The United Nations Children’s Education Fund (UNICEF) said the figures had gone down from 26 percent last year to about 5.8 percent this year, according to figures they were given by the Zimbabwe National Nutrition Survey of 2010.
“The rate of exclusive breastfeeding went down from 26 percent in the previous year to about 5.8 percent,” UNICEF said in a statement.
The UN body encouraged Zimbabwean mothers to breast feed their children exclusively at least six months after birth.
It said church leaders especially members from the Apostolic Faith in Zimbabwe should help promote exclusive breastfeeding for six months to ensure child survival and development.
“The engagement of religious leaders to promote exclusive breast feeding presents a good opportunity to get the message across because of the wide audience and respect that these leaders have in various communities,” said Dr Peter Salama, UNICEF Chief Representative to Zimbabwe in an interview.
“As UNICEF exclusive breast feeding in the first six months of life remains the cornerstone for child survival, growth and development. That is why bringing on board church and religious leaders is very important.”
UNICEF said more than a third of Zimbabwe’s children under the age of five were chronically malnourished and consequently stunted while about 15 000 of them were at risk of dying from the condition.

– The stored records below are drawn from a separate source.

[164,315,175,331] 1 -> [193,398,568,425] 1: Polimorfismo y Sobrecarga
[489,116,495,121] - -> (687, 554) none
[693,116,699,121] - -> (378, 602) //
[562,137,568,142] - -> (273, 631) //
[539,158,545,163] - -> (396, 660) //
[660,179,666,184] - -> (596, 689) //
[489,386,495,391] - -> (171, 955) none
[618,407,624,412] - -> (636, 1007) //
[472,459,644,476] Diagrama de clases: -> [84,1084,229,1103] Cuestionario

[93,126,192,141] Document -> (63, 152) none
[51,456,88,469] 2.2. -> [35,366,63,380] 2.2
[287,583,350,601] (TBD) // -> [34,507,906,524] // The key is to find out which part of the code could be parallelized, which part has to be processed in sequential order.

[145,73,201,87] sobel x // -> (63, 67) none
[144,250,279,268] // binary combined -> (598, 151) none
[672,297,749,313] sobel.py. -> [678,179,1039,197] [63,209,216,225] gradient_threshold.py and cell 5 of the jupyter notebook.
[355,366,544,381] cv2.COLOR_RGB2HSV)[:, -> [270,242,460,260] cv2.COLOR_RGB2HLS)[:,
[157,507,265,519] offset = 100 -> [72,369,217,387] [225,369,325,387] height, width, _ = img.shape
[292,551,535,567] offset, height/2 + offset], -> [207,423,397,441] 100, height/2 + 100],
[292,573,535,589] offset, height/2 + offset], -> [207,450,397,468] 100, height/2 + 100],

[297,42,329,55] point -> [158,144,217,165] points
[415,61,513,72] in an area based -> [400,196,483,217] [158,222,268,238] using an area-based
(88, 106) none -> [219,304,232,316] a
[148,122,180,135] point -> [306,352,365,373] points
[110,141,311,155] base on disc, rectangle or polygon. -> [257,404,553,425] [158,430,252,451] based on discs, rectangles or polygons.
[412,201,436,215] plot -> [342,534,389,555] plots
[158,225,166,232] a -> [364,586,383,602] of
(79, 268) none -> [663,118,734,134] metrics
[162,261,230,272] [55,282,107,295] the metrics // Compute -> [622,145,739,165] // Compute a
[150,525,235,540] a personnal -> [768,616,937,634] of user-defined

It said studies show that breastfed children live up to six times longer and have a better chance of survival in the early months of life than non breastfed ones.
“Breast feeding reduces the risk of mortality from acute respiratory infection and diarrhoea, two major child killers as well as from other infectious diseases,” UNICEF said in its statement made available to Radio VOP.
“The damage to children from lack of good nutrition in the first two years of life can be permanent.”